### Work task
Provide again, from the entries below, every line from the one containing "(490, 132) none" through the one containing "[133,435,211,449] // ☐", exactly as written, and no other line.

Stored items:
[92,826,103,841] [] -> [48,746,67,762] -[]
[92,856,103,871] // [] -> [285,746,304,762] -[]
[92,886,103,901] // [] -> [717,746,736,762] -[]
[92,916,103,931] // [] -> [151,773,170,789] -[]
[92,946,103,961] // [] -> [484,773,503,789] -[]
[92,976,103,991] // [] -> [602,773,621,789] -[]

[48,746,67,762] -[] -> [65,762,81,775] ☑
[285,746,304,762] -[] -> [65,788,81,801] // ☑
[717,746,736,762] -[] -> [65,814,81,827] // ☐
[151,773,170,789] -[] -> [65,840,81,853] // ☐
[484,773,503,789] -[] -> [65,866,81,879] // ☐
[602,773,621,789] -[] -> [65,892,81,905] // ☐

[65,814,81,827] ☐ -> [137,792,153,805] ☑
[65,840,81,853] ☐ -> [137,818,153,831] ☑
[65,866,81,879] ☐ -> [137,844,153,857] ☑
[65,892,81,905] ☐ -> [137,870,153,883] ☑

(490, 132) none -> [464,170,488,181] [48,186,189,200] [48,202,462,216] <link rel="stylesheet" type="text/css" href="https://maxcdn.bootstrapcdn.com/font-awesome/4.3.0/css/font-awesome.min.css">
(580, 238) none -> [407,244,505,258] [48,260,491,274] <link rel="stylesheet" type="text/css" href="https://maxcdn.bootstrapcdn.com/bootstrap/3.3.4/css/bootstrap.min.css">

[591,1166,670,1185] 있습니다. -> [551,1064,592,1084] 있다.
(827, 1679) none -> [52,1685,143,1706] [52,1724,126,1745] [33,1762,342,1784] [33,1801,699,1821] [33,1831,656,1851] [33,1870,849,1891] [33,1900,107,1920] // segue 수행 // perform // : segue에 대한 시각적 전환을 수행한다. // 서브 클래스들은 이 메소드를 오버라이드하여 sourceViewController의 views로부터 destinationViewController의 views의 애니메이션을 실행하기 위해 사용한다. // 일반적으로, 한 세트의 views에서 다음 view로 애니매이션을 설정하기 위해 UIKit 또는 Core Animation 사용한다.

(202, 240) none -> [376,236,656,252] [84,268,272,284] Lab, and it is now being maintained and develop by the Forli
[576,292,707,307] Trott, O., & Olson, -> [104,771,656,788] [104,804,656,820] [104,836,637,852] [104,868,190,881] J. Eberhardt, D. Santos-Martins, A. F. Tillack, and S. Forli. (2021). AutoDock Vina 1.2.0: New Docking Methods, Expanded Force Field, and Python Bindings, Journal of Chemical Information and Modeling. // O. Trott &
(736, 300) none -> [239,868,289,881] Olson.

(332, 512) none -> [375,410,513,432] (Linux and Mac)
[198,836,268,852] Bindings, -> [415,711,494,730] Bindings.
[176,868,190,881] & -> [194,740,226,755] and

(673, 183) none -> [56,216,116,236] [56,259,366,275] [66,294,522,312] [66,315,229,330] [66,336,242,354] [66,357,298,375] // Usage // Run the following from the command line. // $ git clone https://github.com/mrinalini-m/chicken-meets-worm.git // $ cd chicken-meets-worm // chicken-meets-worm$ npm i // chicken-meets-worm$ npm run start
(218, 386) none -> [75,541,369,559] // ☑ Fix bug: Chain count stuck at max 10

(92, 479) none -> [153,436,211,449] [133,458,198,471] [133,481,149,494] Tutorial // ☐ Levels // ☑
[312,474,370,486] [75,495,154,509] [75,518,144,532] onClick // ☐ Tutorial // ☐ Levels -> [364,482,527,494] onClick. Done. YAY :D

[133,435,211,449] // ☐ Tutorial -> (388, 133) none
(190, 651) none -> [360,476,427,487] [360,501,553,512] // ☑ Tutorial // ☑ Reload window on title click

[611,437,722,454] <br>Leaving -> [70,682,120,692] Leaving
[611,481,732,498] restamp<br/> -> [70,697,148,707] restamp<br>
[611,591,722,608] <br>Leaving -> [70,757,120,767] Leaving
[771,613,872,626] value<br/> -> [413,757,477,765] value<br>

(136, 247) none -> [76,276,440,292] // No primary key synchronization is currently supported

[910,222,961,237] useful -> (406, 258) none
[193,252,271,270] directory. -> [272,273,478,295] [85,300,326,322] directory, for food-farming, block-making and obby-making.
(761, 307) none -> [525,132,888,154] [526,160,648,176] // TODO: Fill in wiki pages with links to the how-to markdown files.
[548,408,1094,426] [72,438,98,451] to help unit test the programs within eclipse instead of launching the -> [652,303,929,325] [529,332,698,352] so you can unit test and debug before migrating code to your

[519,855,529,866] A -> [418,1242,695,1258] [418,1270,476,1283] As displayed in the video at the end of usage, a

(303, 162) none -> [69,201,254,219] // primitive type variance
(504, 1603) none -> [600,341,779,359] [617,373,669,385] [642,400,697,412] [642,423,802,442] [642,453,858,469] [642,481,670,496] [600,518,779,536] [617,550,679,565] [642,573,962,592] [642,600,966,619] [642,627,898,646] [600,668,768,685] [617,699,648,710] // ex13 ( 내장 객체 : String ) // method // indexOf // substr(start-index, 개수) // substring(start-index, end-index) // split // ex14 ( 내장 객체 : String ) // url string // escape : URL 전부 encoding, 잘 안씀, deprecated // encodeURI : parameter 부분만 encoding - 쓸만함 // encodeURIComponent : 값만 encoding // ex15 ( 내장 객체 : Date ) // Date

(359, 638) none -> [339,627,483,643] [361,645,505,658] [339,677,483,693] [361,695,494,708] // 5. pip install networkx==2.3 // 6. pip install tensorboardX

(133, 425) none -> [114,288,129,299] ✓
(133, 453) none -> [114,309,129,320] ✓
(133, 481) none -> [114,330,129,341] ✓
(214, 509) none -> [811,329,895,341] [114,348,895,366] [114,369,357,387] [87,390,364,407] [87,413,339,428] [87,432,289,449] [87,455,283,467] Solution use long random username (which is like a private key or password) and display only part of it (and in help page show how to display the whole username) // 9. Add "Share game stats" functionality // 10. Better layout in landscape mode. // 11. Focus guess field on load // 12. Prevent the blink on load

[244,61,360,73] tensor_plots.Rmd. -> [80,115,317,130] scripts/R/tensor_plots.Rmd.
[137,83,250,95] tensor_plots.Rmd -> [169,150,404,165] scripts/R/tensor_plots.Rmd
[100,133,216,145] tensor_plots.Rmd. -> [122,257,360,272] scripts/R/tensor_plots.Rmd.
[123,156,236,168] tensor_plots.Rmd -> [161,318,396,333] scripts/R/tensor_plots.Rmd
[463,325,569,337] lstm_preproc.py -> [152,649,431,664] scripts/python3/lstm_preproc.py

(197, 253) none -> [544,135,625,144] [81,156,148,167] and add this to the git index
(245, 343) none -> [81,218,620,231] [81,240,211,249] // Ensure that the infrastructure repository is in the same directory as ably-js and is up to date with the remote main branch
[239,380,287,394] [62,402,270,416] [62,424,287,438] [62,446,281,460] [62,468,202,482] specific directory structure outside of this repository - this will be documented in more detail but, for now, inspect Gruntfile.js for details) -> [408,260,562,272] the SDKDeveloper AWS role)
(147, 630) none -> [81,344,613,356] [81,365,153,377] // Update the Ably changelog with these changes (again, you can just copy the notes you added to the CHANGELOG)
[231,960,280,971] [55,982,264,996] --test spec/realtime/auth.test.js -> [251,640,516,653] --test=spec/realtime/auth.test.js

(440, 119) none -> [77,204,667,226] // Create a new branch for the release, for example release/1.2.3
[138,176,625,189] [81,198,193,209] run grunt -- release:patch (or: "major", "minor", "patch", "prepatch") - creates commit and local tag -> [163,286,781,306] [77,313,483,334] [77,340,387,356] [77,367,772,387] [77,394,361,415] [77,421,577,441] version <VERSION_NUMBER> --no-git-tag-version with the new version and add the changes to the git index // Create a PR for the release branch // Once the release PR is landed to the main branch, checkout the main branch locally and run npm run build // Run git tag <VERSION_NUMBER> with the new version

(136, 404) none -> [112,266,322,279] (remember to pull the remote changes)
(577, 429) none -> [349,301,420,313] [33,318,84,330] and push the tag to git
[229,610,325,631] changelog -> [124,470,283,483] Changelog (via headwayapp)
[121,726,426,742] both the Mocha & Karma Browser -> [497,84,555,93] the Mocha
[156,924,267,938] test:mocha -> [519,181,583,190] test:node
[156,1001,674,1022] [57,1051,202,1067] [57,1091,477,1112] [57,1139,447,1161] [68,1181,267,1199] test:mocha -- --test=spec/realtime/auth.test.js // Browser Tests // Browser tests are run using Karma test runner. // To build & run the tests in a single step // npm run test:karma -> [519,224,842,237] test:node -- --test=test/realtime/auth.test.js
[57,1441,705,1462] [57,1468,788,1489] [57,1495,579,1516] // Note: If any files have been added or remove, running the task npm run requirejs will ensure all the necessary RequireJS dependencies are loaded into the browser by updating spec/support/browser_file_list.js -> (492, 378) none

### Answer section
(490, 132) none -> [464,170,488,181] [48,186,189,200] [48,202,462,216] <link rel="stylesheet" type="text/css" href="https://maxcdn.bootstrapcdn.com/font-awesome/4.3.0/css/font-awesome.min.css">
(580, 238) none -> [407,244,505,258] [48,260,491,274] <link rel="stylesheet" type="text/css" href="https://maxcdn.bootstrapcdn.com/bootstrap/3.3.4/css/bootstrap.min.css">

[591,1166,670,1185] 있습니다. -> [551,1064,592,1084] 있다.
(827, 1679) none -> [52,1685,143,1706] [52,1724,126,1745] [33,1762,342,1784] [33,1801,699,1821] [33,1831,656,1851] [33,1870,849,1891] [33,1900,107,1920] // segue 수행 // perform // : segue에 대한 시각적 전환을 수행한다. // 서브 클래스들은 이 메소드를 오버라이드하여 sourceViewController의 views로부터 destinationViewController의 views의 애니메이션을 실행하기 위해 사용한다. // 일반적으로, 한 세트의 views에서 다음 view로 애니매이션을 설정하기 위해 UIKit 또는 Core Animation 사용한다.

(202, 240) none -> [376,236,656,252] [84,268,272,284] Lab, and it is now being maintained and develop by the Forli
[576,292,707,307] Trott, O., & Olson, -> [104,771,656,788] [104,804,656,820] [104,836,637,852] [104,868,190,881] J. Eberhardt, D. Santos-Martins, A. F. Tillack, and S. Forli. (2021). AutoDock Vina 1.2.0: New Docking Methods, Expanded Force Field, and Python Bindings, Journal of Chemical Information and Modeling. // O. Trott &
(736, 300) none -> [239,868,289,881] Olson.

(332, 512) none -> [375,410,513,432] (Linux and Mac)
[198,836,268,852] Bindings, -> [415,711,494,730] Bindings.
[176,868,190,881] & -> [194,740,226,755] and

(673, 183) none -> [56,216,116,236] [56,259,366,275] [66,294,522,312] [66,315,229,330] [66,336,242,354] [66,357,298,375] // Usage // Run the following from the command line. // $ git clone https://github.com/mrinalini-m/chicken-meets-worm.git // $ cd chicken-meets-worm // chicken-meets-worm$ npm i // chicken-meets-worm$ npm run start
(218, 386) none -> [75,541,369,559] // ☑ Fix bug: Chain count stuck at max 10

(92, 479) none -> [153,436,211,449] [133,458,198,471] [133,481,149,494] Tutorial // ☐ Levels // ☑
[312,474,370,486] [75,495,154,509] [75,518,144,532] onClick // ☐ Tutorial // ☐ Levels -> [364,482,527,494] onClick. Done. YAY :D

[133,435,211,449] // ☐ Tutorial -> (388, 133) none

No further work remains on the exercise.